From: Mark Baker <distobj@acm.org>
Date: Tue, 28 May 2002 16:12:21 -0400
To: Graham Klyne <GK@NineByNine.org>
Cc: www-talk@w3.org
Message-ID: <20020528161220.B28645@www.markbaker.ca>
Sorry the delay, I've been really busy.

On Thu, May 23, 2002 at 06:46:35PM +0100, Graham Klyne wrote:
> Er, you're right.  This will be very sketchy:

Thanks!  Sketchy is fine.

> 1. The interpretation of a fragment identifier depends on the MIME type of 
> the representation it's applied to.

Right.

> 
> 2. URIs without fragment identifiers are generally presumed to map to some 
> resource for which a Web representation (or several) can be retrieved.

Ok.

> 
> 3. RDF uses URI-references to denote things that aren't necessarily 
> web-retrievable.

See below.

> I think so far is pretty standard stuff.
> 
> The difficulty with someurl#frag in RDF arises when you say that this is 
> interpreted by:
> (a) dereferencing 'someurl'.
> (b) interpreting #frag according to what you get back.
> This doesn't work well for RDF, because different MIME types can be 
> returned, with different interpretations of the fragment identifier, where 
> RDF requires that a URI ref have just one denotation under any given 
> interpretation.
> 
> So my approach for interpreting someurl#frag (and this is largely inspired 
> by comments from TimBL and Pat Hayes, though any errors are of course all 
> mine) is this:
> 
> (A) *assume* that 'someurl' indicates a resource which has an RDF 
> representation.  (If it's not dereferencable as such on the web, so be it, 
> but I must assume its notional existence)

Ok.

> (B) when used in an rdf document, 'someurl#frag' means the thing that is 
> indicated, according to the rules of application/rdf+xml mime type as a 
> "fragment" or "view" of the RDF document at 'someurl'.  If the document 
> doesn't exist, or can't be retrieved, then exactly what that view may be is 
> somewhat undetermined, but that doesn't stop us from using RDF to say 
> things about it.

Ok.

> (C) the RDF interpretation of a fragment identifier allows it to indicate a 
> thing that is entirely external to the document, or even to the "shared 
> information space" known as the Web.  That is, it can be an abstract idea, 
> like my cat or DanC's car.

But being external to the Web is a bad thing, no?  "Any important resource
should have a URI", etc..  And URIs can already identify abstract things,
as 2396 says;

"A Uniform Resource Identifier (URI) is a compact string of characters
for identifying an abstract or physical resource."

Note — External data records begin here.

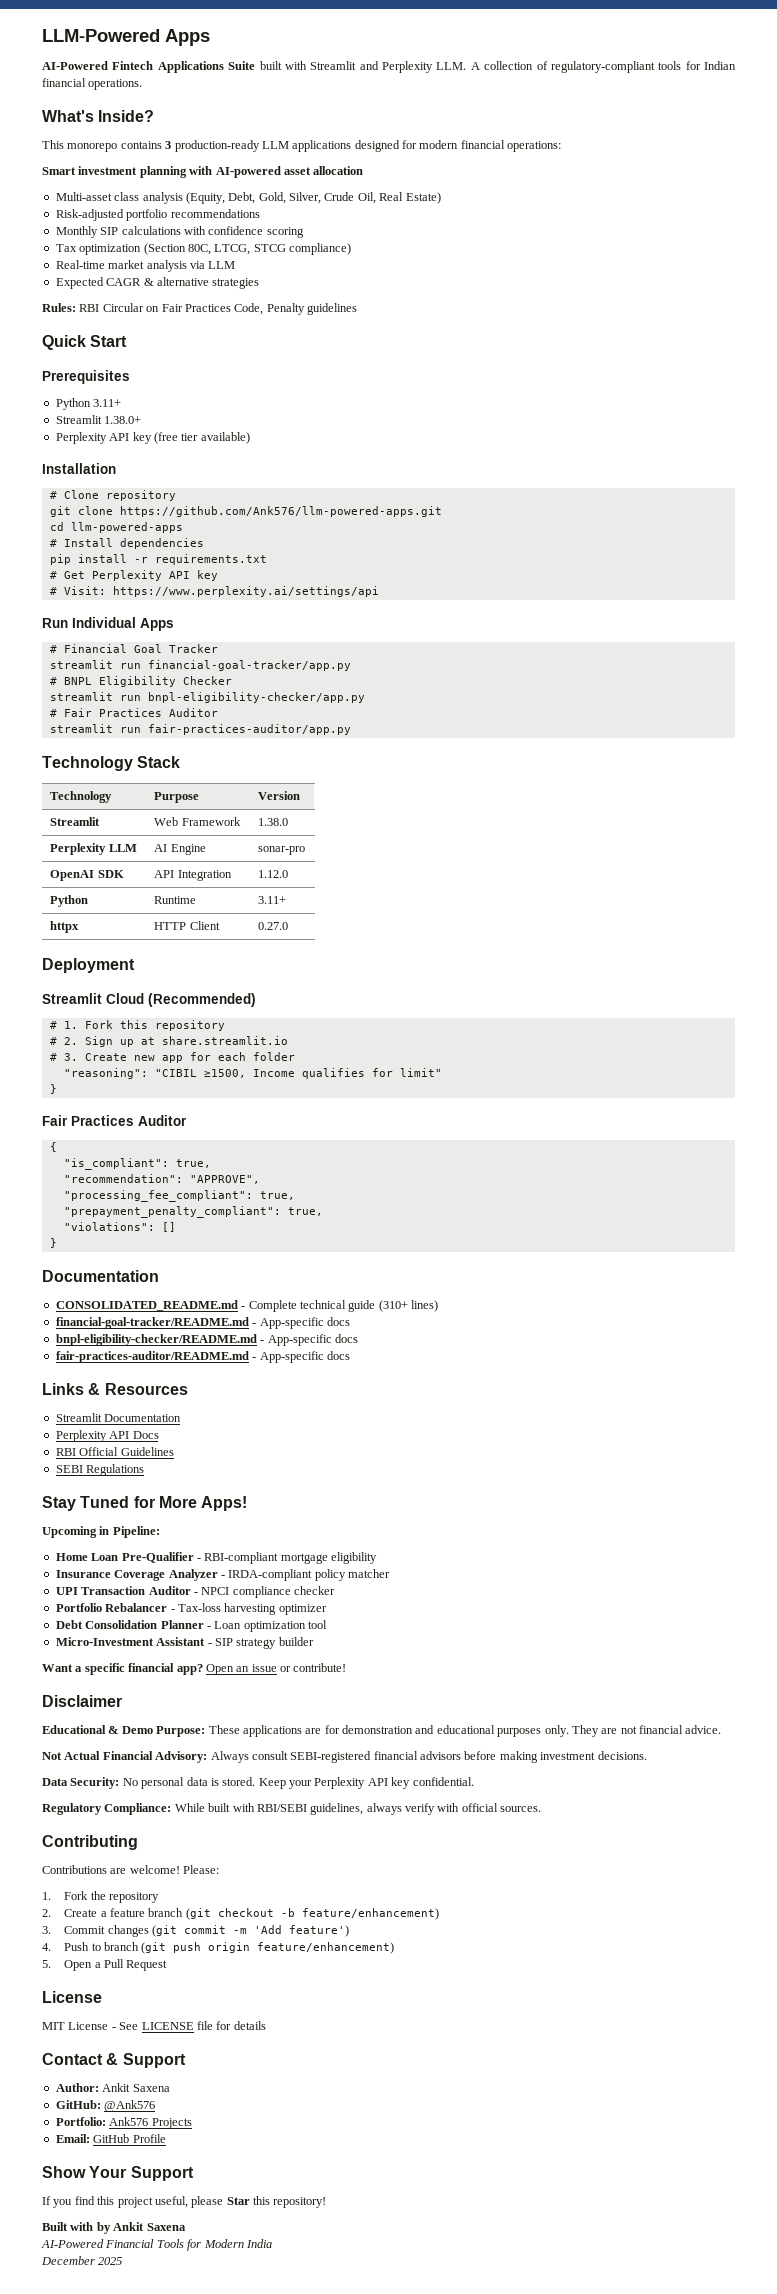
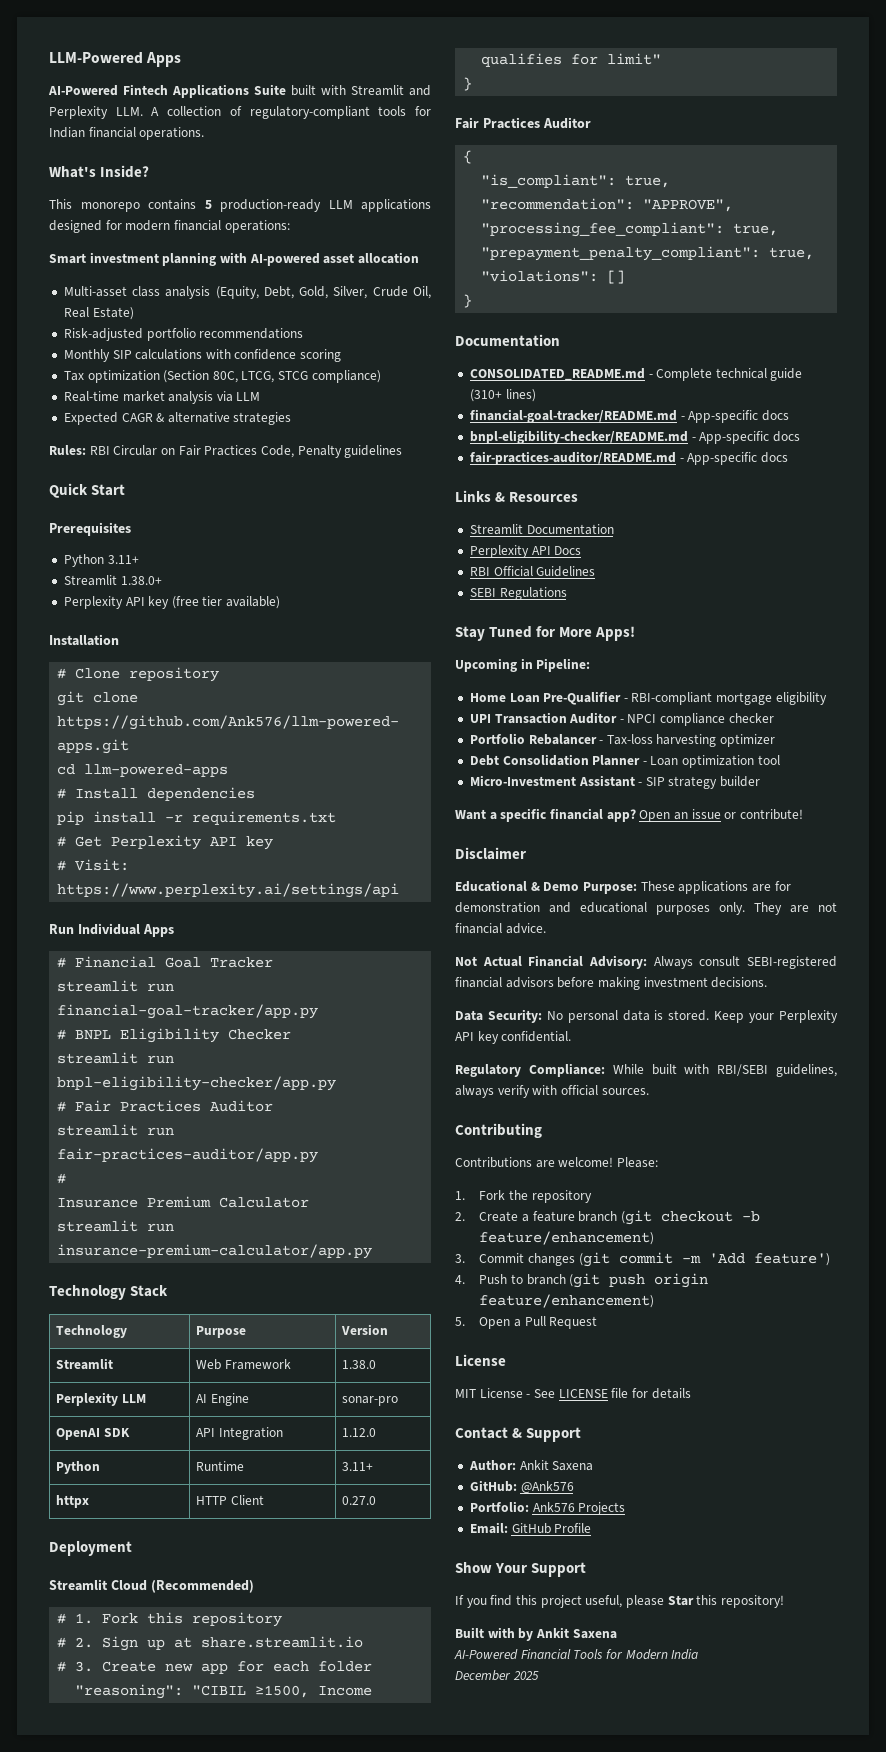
- This monorepo contains 3 production-ready LLM applications designed for modern financial operations:
+ This monorepo contains 5 production-ready LLM applications designed for modern financial operations:
  streamlit run fair-practices-auditor/app.py
+ #
+ Insurance Premium Calculator
+ streamlit run insurance-premium-calculator/app.py
- Insurance Coverage Analyzer - IRDA-compliant policy matcher

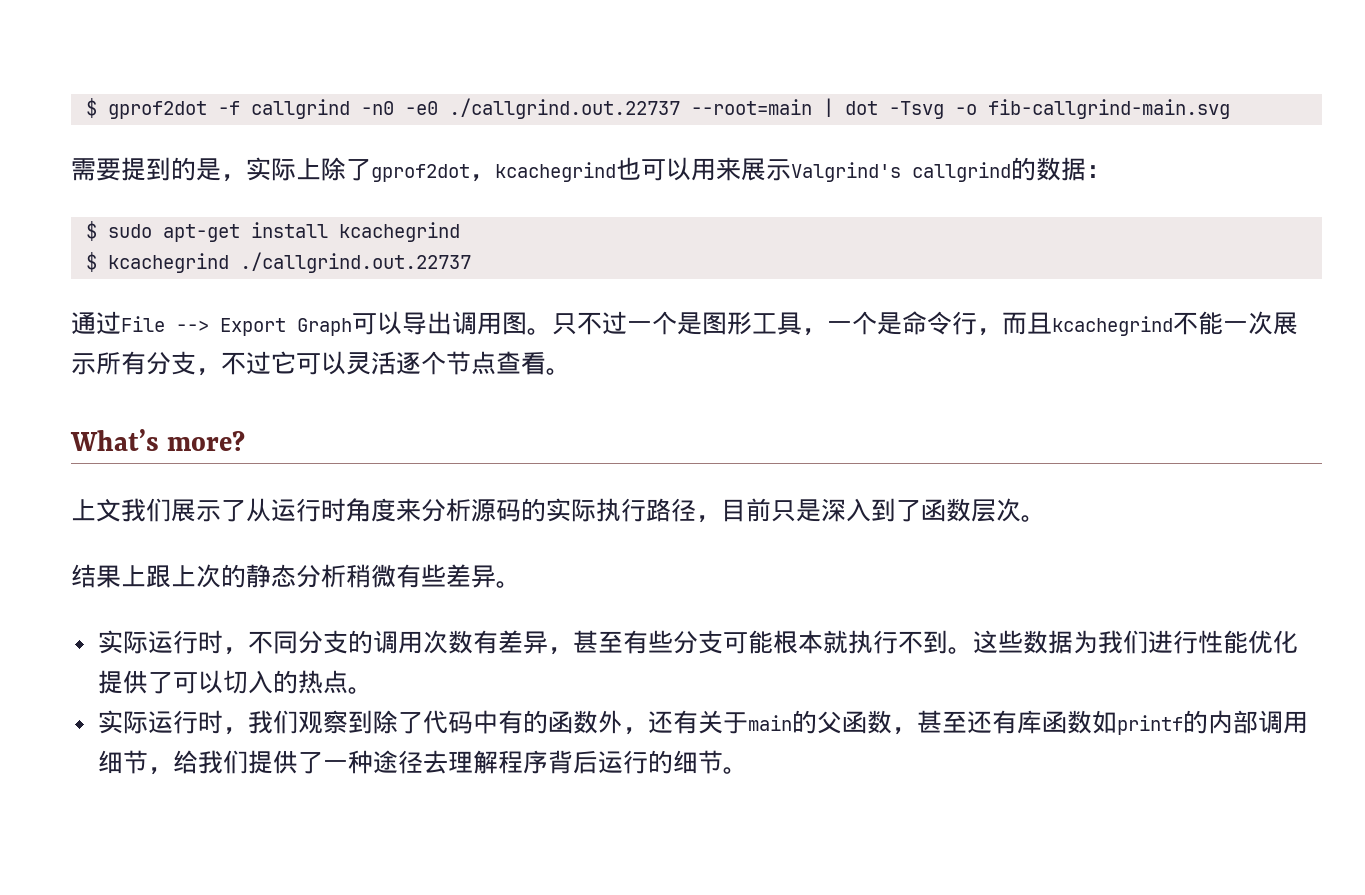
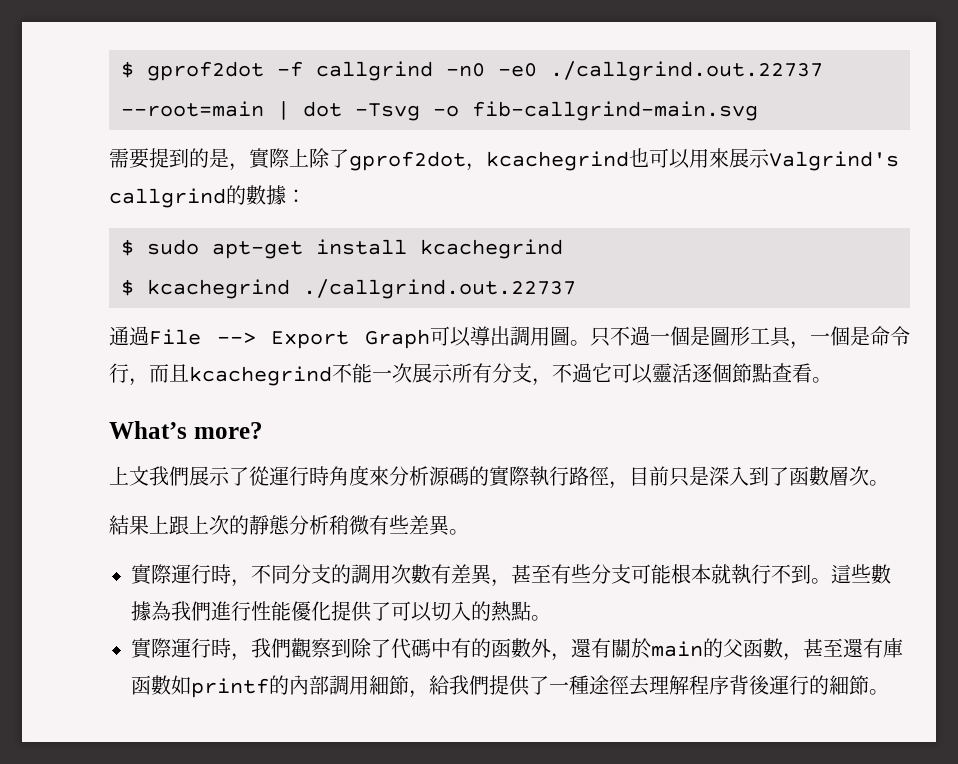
- 需要提到的是，实际上除了gprof2dot，kcachegrind也可以用来展示Valgrind's callgrind的数据：
+ 需要提到的是，實際上除了gprof2dot，kcachegrind也可以用來展示Valgrind's callgrind的數據：
- 通过File --> Export Graph可以导出调用图。只不过一个是图形工具，一个是命令行，而且kcachegrind不能一次展示所有分支，不过它可以灵活逐个节点查看。
+ 通過File --> Export Graph可以導出調用圖。只不過一個是圖形工具，一個是命令行，而且kcachegrind不能一次展示所有分支，不過它可以靈活逐個節點查看。
- 上文我们展示了从运行时角度来分析源码的实际执行路径，目前只是深入到了函数层次。
+ 上文我們展示了從運行時角度來分析源碼的實際執行路徑，目前只是深入到了函數層次。
- 结果上跟上次的静态分析稍微有些差异。
- 实际运行时，不同分支的调用次数有差异，甚至有些分支可能根本就执行不到。
+ 結果上跟上次的靜態分析稍微有些差異。
+ 實際運行時，不同分支的調用次數有差異，甚至有些分支可能根本就執行不到。
- 这些数据为我们进行性能优化提供了可以切入的热点。
- 实际运行时，我们观察到除了代码中有的函数外，还有关于main的父函数，甚至还有库函数如printf的内部调用细节，给我们提供了一种途径去理解程序背后运行的细节。
+ 這些數據為我們進行性能優化提供了可以切入的熱點。
+ 實際運行時，我們觀察到除了代碼中有的函數外，還有關於main的父函數，甚至還有庫函數如printf的內部調用細節，給我們提供了一種途徑去理解程序背後運行的細節。

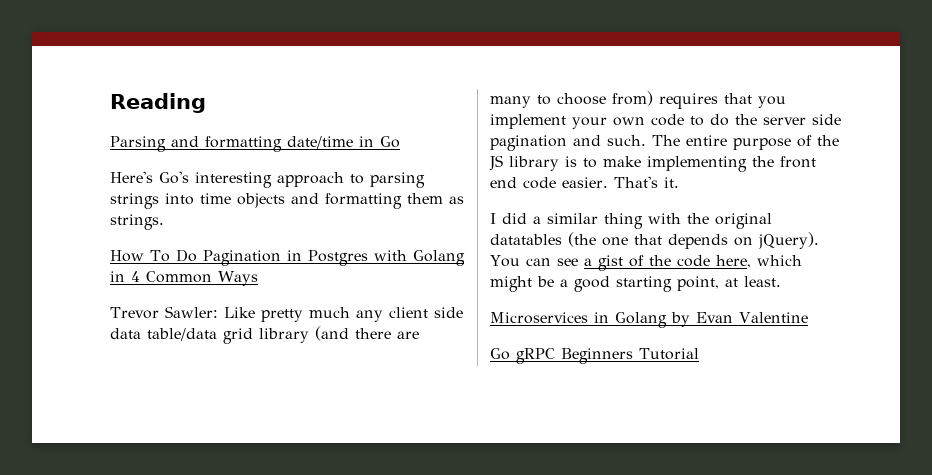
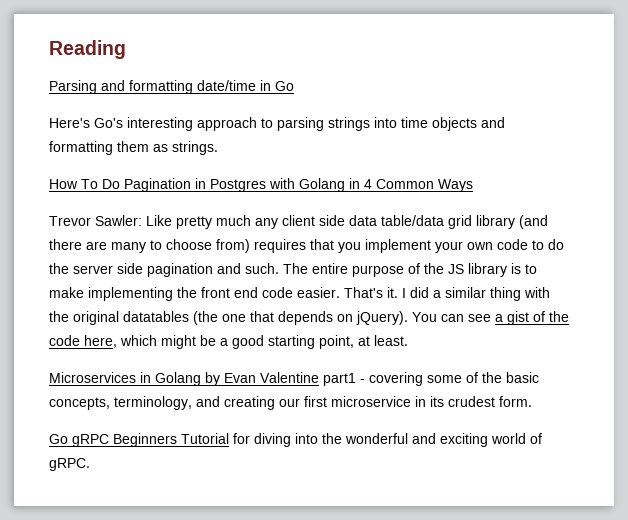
- That's it.
- I did a similar thing with the original datatables (the one that depends on jQuery).
+ That's it. I did a similar thing with the original datatables (the one that depends on jQuery).
- Microservices in Golang by Evan Valentine
- Go gRPC Beginners Tutorial
+ Microservices in Golang by Evan Valentine part1 - covering some of the basic concepts, terminology, and creating our first microservice in its crudest form.
+ Go gRPC Beginners Tutorial for diving into the wonderful and exciting world of gRPC.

Using frag-ids doesn't add any value here IMO.

> (D) So any RDF document acts as an intermediary between web retrieval 
> documents (itself, at least, and also any other web-retrievable URIs that 
> it may use, including schema and references to other RDF documents) and 
> some set of abstract or non-Web entities that it may describe.
> 
> That's it.  I think it's consistent with all the conventional web axioms, 
> but it also provides an handling of URIrefs and their denotation that is 
> consistent with the RDF model theory and usage.  The "stretch", if there is 
> one, is that it somewhat extends the idea of a "fragment" or "view" beyond 
> the conventional idea that it's a physical part of a containing document.
> 
> If you accept this, then it becomes natural to take a view that URIs 
> without fragment identifiers _should_ be reserved for indicating 
> web-retrievable resources (when used in RDF), which is something TimBL has 
> promoted.  This goes against quite a lot of actual RDF usage (mine 
> included) so I don't think we can be too strict about that, but it seems a 
> reasonable principle to aim for.
> 
> It also suggests a possible answer to the question about the web and 
> URIs.  It is sometimes claimed that to be on the web means to have a 
> URI.  So are people and cats and dogs and cars "on the web"?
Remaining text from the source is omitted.